> _Required action_: Search the data below for the line containing "ISABEL DOUBLE ARCHED", then please set down that line and all remaining ones exactly as written.
[Input records — start]
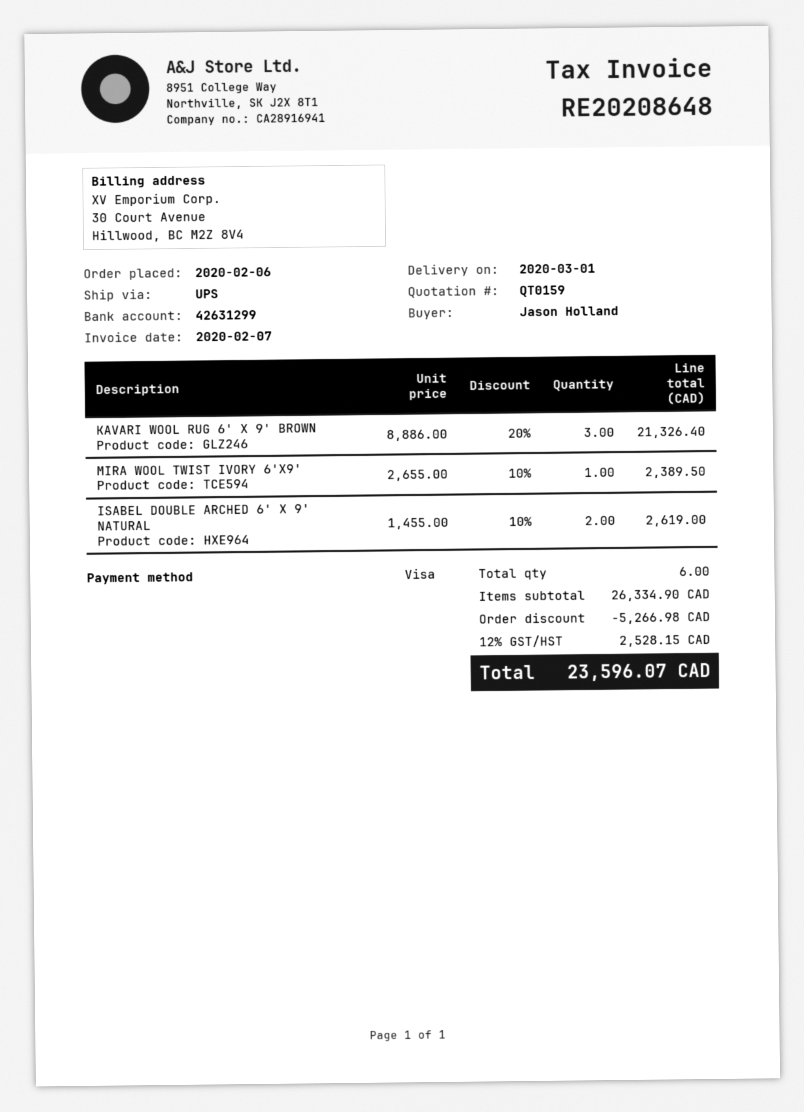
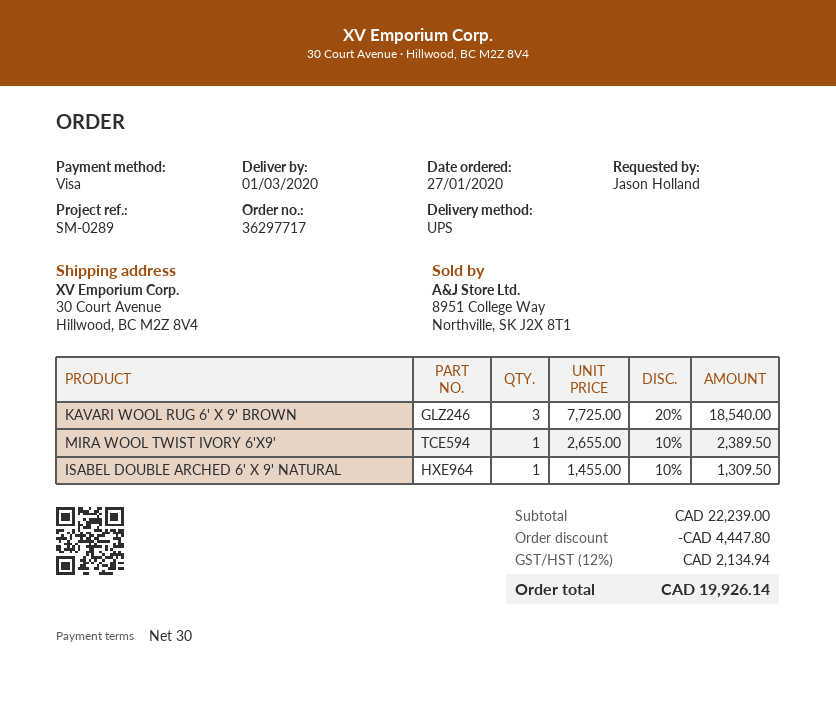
order date: 2020-02-06 -> 2020-01-27
KAVARI WOOL RUG 6' X 9' BROWN: 3 x 8886.00 - 20% = 21326.40 -> 3 x 7725.00 - 20% = 18540.00
ISABEL DOUBLE ARCHED 6' X 9' NATURAL: 2 x 1455.00 - 10% = 2619.00 -> 1 x 1455.00 - 10% = 1309.50
subtotal: 26334.90 -> 22239.00
discount: 5266.98 -> 4447.80
tax: 12% = 2528.15 -> 12% = 2134.94
total: 23596.07 -> 19926.14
[Input records — finish]
> _Task answer_:
ISABEL DOUBLE ARCHED 6' X 9' NATURAL: 2 x 1455.00 - 10% = 2619.00 -> 1 x 1455.00 - 10% = 1309.50
subtotal: 26334.90 -> 22239.00
discount: 5266.98 -> 4447.80
tax: 12% = 2528.15 -> 12% = 2134.94
total: 23596.07 -> 19926.14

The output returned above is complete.